Jury Awards Couple $104M in Nevada Hepatitis Case
A Nevada jury found drug companies liable Wednesday for $104 million in damages in a third product liability lawsuit stemming from a hepatitis C outbreak four years ago at Las Vegas outpatient colonoscopy clinics owned by a doctor now facing state and federal criminal charges.
The same Clark County District Court civil jury that on Monday awarded $14 million in compensatory damages to Michael Washington and his wife, Josephine Washington, spent less than two hours deliberating before deciding Teva Parenteral Medicines Inc. should pay the couple $60 million in punitive damages and Baxter Healthcare Corp. should pay $30 million.
Michael Washington, 71, a retired Air Force technical sergeant and Vietnam War veteran, declared himself relieved after four years of medical uncertainty, untold strain on his 31-year marriage and the more than four-week trial.
He alleged in his February 2008 civil lawsuit that he acquired hepatitis C during a colonoscopy in July 2007.
“This jury made a wise and good decision,” he said outside the courtroom. “What came out in this trial, no one else should have to go through.”
Israel-based Teva promised to appeal. It called the Las Vegas legal system “broken” and said jurors have been prevented from hearing the company’s defense.
Deerfield, Ill.-based Baxter didn’t immediately respond to messages seeking comment.

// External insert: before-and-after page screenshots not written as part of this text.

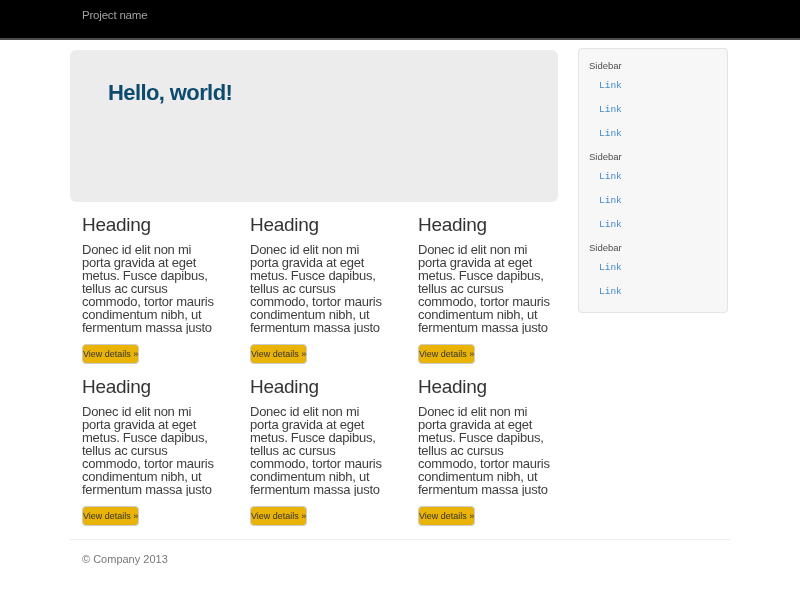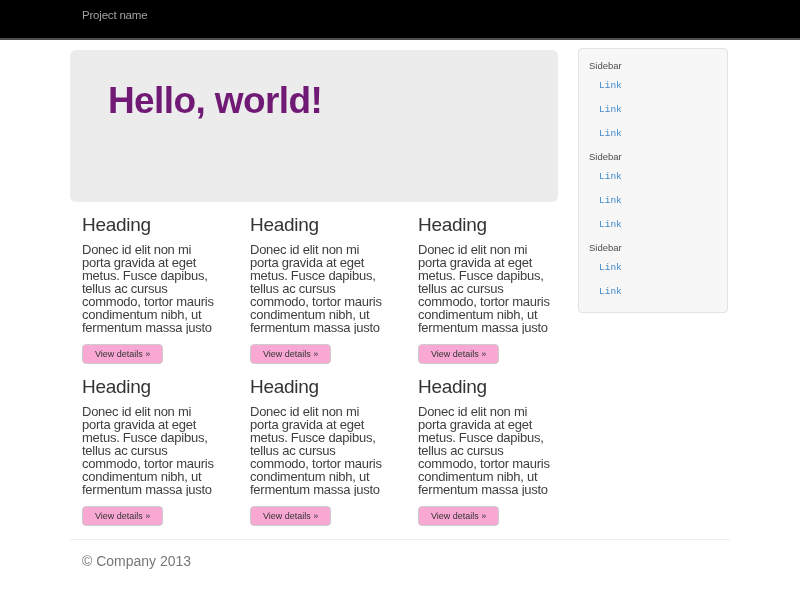"Hello, world!" .jumbotron h1 { color: #701a75 -> #0c4a6e; font-size: 37px -> 22px }
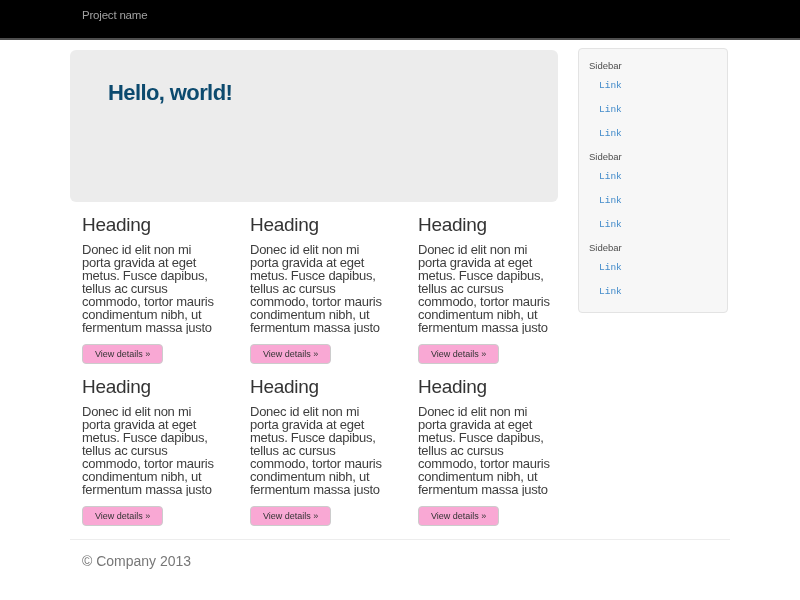"View details »" .btn { background: #f9a8d4 -> #eab308; padding: 4px 12px -> 4px 0 }
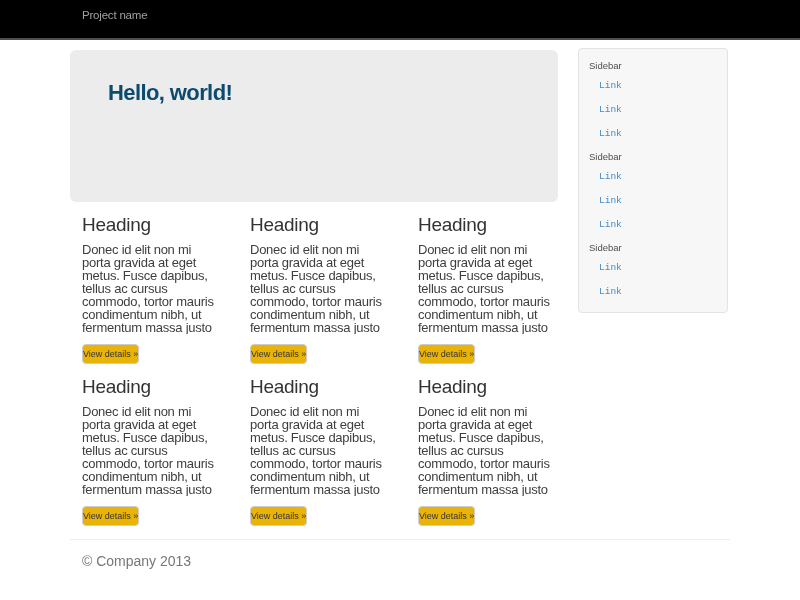"© Company 2013" footer p { font-size: 14px -> 11px }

Patti S. Wise, lawyer for the Washingtons, noted that Wednesday’s was the third jury verdict of more than $100 million in separate but similar Las Vegas product liability cases overseen by different judges.
Teva and Baxter already have an appeal pending before the Nevada Supreme Court, seeking to void a $500 million jury award in May 2010 to a Las Vegas private school headmaster who was infected with hepatitis C and his wife.
Teva has also promised to appeal a $182.6 million verdict awarded days ago to five plaintiffs in a case in which pharmaceutical distributor McKesson Corp. was also found liable.
Plaintiffs’ lawyers allege the drug companies chose profits over patient safety by delivering large vials of the powerful anesthetic propofol to clinics owned by Dr. Dipak Desai. They argue the large supply encouraged clinic doctors and nurse anesthetists to reuse the large vials during successive anesthesia procedures – despite the danger of spreading blood-borne illnesses from one patient to the next.
The companies maintain the drug was properly manufactured and delivered, and that clinic owners and employees could have spread infection through unsafe practices and procedures.
“We believe that if we had been able to present our full defense, this verdict and the following decision would have had a different outcome,” Teva spokeswoman Denise Bradley said. “Teva should not be held liable for the blatant disregard for patient safety by the medical professionals at their facility.”
“While the mistreatment of patients is unacceptable,” she said, “it was not Teva’s fault.”
Wednesday’s damages award came while jury selection continued in another Las Vegas courtroom in a fourth similar civil product liability case against drug companies spawned by the hepatitis C outbreak.
Desai was once a prominent gastroenterologist and Nevada State Board of Medical Examiners member. He and two former clinic employees face state racketeering, insurance fraud and neglect of patients’ charges that could put them in prison for the rest of their lives. Each has pleaded not guilty. Desai is free on $1 million bond.
Desai and his former chief clinic business executive also face federal fraud charges alleging they overbilled health insurance companies.
But Desai has not been a defendant in the civil trials.
His lawyers are waging a court battle to prove he is physically and mentally incapacitated by strokes and heart ailments and unfit for trial.
His clinics – Desert Shadow Endoscopy Center, Endoscopy Center of Southern Nevada and Gastroenterology Center of Nevada – filed for Chapter 7 bankruptcy liquidation in July 2009.